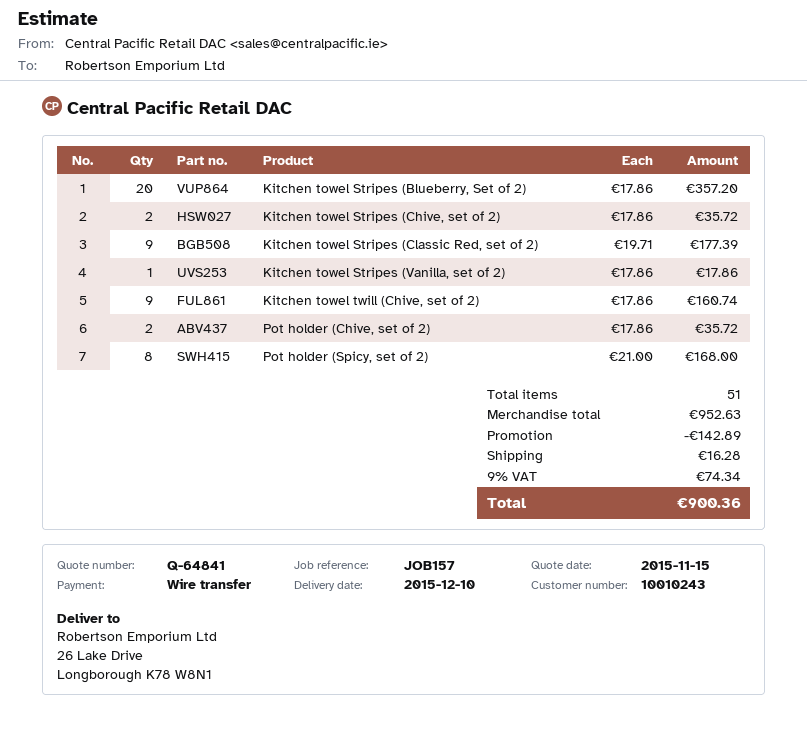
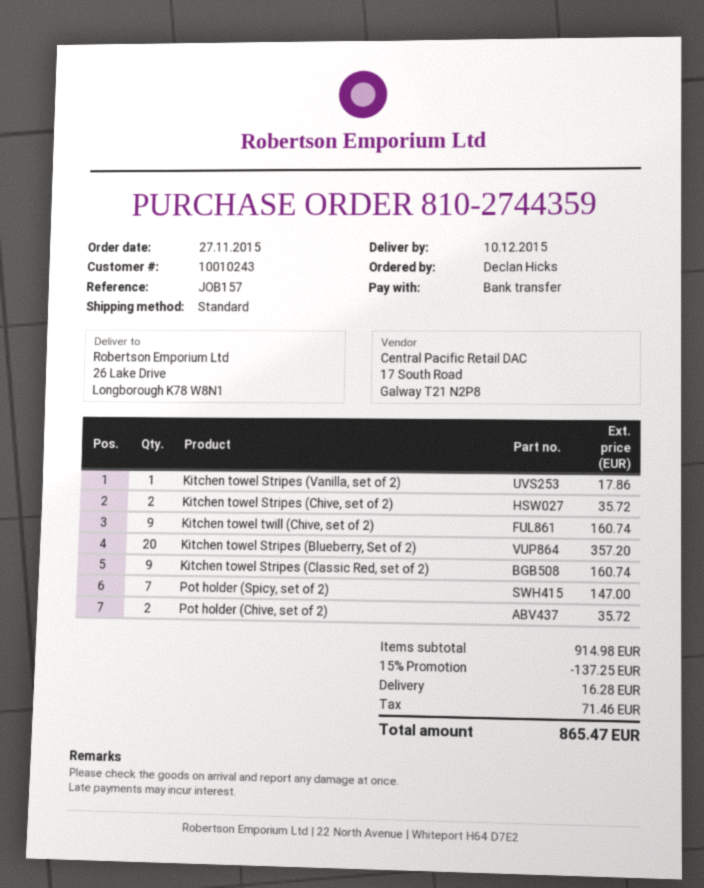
Kitchen towel Stripes (Classic Red, set of 2): 9 for 177.39 -> 9 for 160.74
Pot holder (Spicy, set of 2): 8 for 168.00 -> 7 for 147.00
subtotal: 952.63 -> 914.98
discount: 142.89 -> 137.25
tax: 74.34 -> 71.46
total: 900.36 -> 865.47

__Your assignment__. Leave out the pictures and copy everything else in the records word for word.

__Answer space__.
Kitchen towel Stripes (Classic Red, set of 2): 9 for 177.39 -> 9 for 160.74
Pot holder (Spicy, set of 2): 8 for 168.00 -> 7 for 147.00
subtotal: 952.63 -> 914.98
discount: 142.89 -> 137.25
tax: 74.34 -> 71.46
total: 900.36 -> 865.47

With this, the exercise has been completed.